== Exercise input

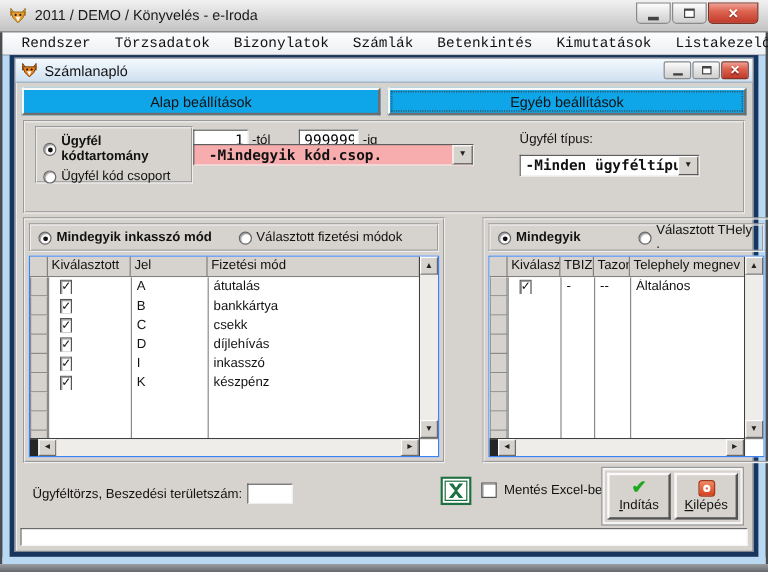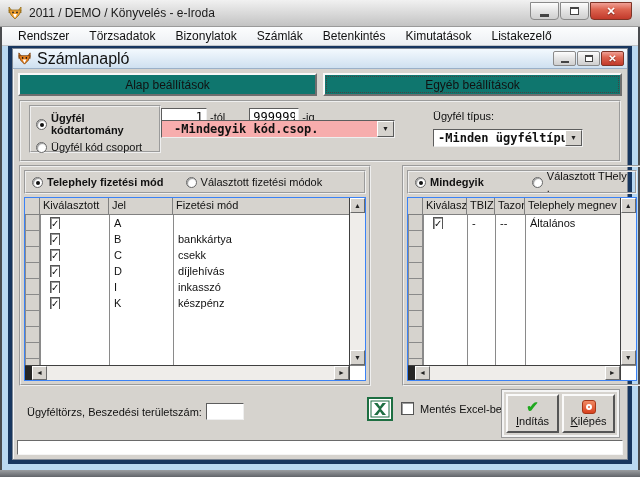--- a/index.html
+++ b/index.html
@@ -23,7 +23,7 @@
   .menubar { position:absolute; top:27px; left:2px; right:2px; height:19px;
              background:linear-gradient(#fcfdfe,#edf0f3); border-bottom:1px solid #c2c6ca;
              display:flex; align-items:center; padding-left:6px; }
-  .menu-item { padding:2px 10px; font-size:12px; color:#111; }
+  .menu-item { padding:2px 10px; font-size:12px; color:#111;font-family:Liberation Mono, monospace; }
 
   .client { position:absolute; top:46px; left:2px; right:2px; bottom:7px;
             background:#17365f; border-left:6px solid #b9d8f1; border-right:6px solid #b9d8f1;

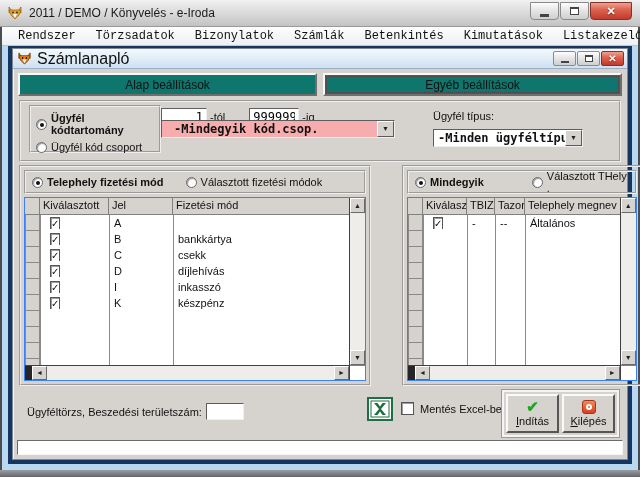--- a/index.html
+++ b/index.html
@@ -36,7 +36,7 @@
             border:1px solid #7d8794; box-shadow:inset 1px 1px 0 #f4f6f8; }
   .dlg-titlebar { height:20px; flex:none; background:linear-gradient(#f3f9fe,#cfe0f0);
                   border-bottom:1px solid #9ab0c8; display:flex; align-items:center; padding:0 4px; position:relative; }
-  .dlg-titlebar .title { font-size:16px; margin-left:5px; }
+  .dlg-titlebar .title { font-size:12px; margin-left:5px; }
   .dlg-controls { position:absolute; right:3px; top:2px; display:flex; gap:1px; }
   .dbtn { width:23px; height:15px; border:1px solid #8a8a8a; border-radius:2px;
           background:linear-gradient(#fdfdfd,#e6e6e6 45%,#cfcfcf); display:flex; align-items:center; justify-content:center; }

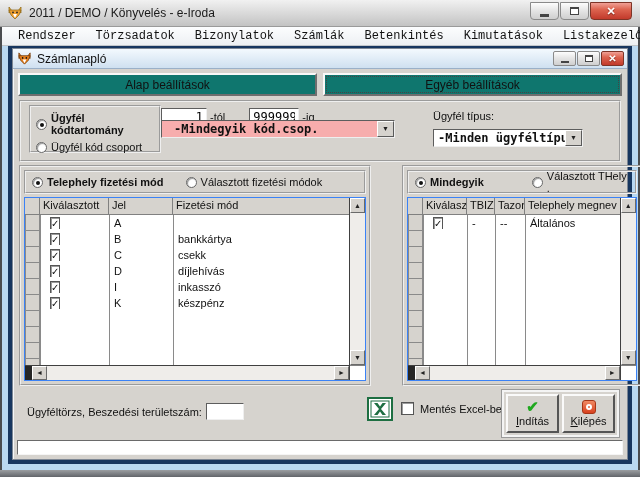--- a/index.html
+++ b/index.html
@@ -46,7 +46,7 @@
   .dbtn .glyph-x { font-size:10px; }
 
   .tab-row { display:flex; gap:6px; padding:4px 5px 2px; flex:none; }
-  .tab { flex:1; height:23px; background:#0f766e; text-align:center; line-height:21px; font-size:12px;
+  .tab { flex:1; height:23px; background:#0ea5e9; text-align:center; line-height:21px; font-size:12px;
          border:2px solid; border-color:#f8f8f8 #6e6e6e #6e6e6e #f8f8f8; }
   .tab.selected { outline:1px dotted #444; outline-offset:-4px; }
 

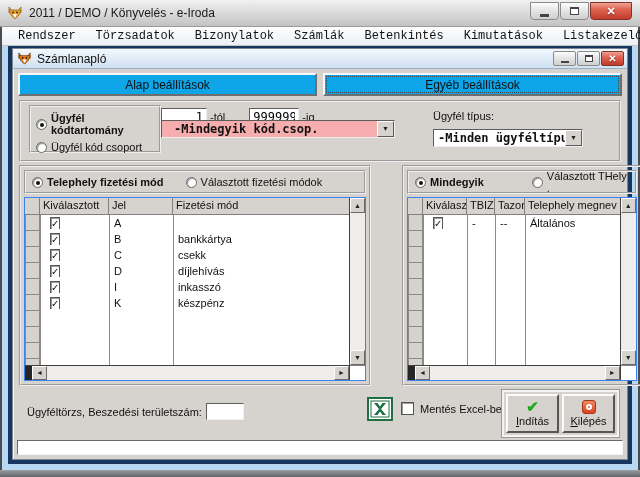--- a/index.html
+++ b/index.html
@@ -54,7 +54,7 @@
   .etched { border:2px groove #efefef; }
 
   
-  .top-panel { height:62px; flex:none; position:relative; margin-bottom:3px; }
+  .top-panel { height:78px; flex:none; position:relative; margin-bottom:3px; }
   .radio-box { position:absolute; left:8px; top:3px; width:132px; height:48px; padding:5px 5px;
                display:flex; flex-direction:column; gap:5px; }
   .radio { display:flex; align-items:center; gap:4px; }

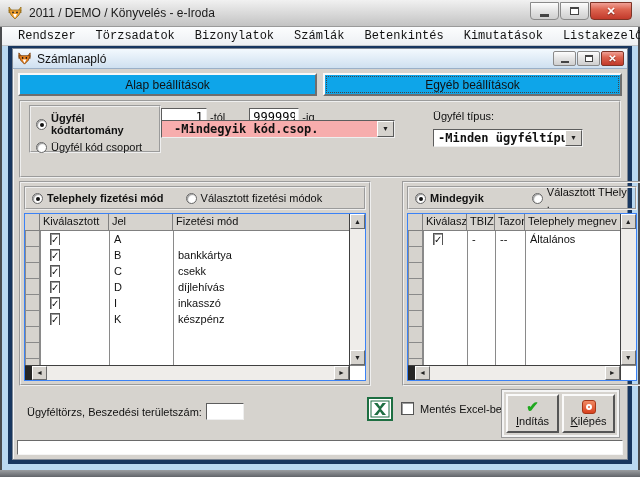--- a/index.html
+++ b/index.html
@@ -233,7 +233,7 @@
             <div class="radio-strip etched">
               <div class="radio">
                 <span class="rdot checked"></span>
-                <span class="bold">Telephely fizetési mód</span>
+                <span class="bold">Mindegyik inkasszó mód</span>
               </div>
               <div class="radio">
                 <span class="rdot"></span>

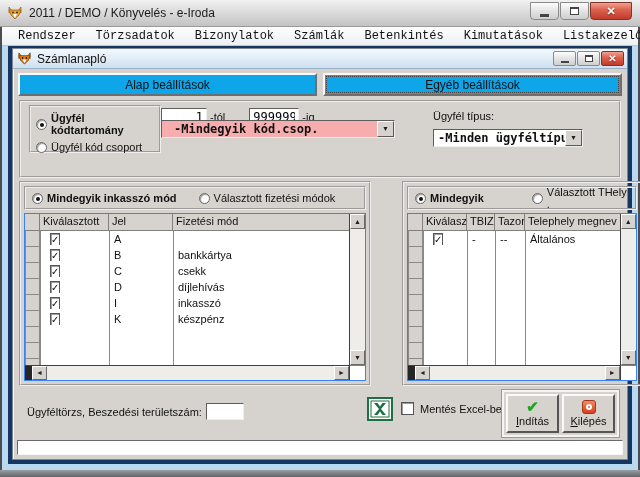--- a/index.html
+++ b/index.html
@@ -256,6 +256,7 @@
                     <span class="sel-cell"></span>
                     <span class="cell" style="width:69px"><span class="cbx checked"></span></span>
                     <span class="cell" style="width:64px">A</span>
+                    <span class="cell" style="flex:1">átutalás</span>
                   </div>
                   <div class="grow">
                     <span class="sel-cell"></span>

====

Work to be completed:
Please set down every record above exactly as it appears, leaving out the pictures.

Result of this task:
--- a/index.html
+++ b/index.html
@@ -23,7 +23,7 @@
   .menubar { position:absolute; top:27px; left:2px; right:2px; height:19px;
              background:linear-gradient(#fcfdfe,#edf0f3); border-bottom:1px solid #c2c6ca;
              display:flex; align-items:center; padding-left:6px; }
-  .menu-item { padding:2px 10px; font-size:12px; color:#111; }
+  .menu-item { padding:2px 10px; font-size:12px; color:#111;font-family:Liberation Mono, monospace; }
 
   .client { position:absolute; top:46px; left:2px; right:2px; bottom:7px;
             background:#17365f; border-left:6px solid #b9d8f1; border-right:6px solid #b9d8f1;

--- a/index.html
+++ b/index.html
@@ -36,7 +36,7 @@
             border:1px solid #7d8794; box-shadow:inset 1px 1px 0 #f4f6f8; }
   .dlg-titlebar { height:20px; flex:none; background:linear-gradient(#f3f9fe,#cfe0f0);
                   border-bottom:1px solid #9ab0c8; display:flex; align-items:center; padding:0 4px; position:relative; }
-  .dlg-titlebar .title { font-size:16px; margin-left:5px; }
+  .dlg-titlebar .title { font-size:12px; margin-left:5px; }
   .dlg-controls { position:absolute; right:3px; top:2px; display:flex; gap:1px; }
   .dbtn { width:23px; height:15px; border:1px solid #8a8a8a; border-radius:2px;
           background:linear-gradient(#fdfdfd,#e6e6e6 45%,#cfcfcf); display:flex; align-items:center; justify-content:center; }

--- a/index.html
+++ b/index.html
@@ -46,7 +46,7 @@
   .dbtn .glyph-x { font-size:10px; }
 
   .tab-row { display:flex; gap:6px; padding:4px 5px 2px; flex:none; }
-  .tab { flex:1; height:23px; background:#0f766e; text-align:center; line-height:21px; font-size:12px;
+  .tab { flex:1; height:23px; background:#0ea5e9; text-align:center; line-height:21px; font-size:12px;
          border:2px solid; border-color:#f8f8f8 #6e6e6e #6e6e6e #f8f8f8; }
   .tab.selected { outline:1px dotted #444; outline-offset:-4px; }
 

--- a/index.html
+++ b/index.html
@@ -54,7 +54,7 @@
   .etched { border:2px groove #efefef; }
 
   
-  .top-panel { height:62px; flex:none; position:relative; margin-bottom:3px; }
+  .top-panel { height:78px; flex:none; position:relative; margin-bottom:3px; }
   .radio-box { position:absolute; left:8px; top:3px; width:132px; height:48px; padding:5px 5px;
                display:flex; flex-direction:column; gap:5px; }
   .radio { display:flex; align-items:center; gap:4px; }

--- a/index.html
+++ b/index.html
@@ -233,7 +233,7 @@
             <div class="radio-strip etched">
               <div class="radio">
                 <span class="rdot checked"></span>
-                <span class="bold">Telephely fizetési mód</span>
+                <span class="bold">Mindegyik inkasszó mód</span>
               </div>
               <div class="radio">
                 <span class="rdot"></span>

--- a/index.html
+++ b/index.html
@@ -256,6 +256,7 @@
                     <span class="sel-cell"></span>
                     <span class="cell" style="width:69px"><span class="cbx checked"></span></span>
                     <span class="cell" style="width:64px">A</span>
+                    <span class="cell" style="flex:1">átutalás</span>
                   </div>
                   <div class="grow">
                     <span class="sel-cell"></span>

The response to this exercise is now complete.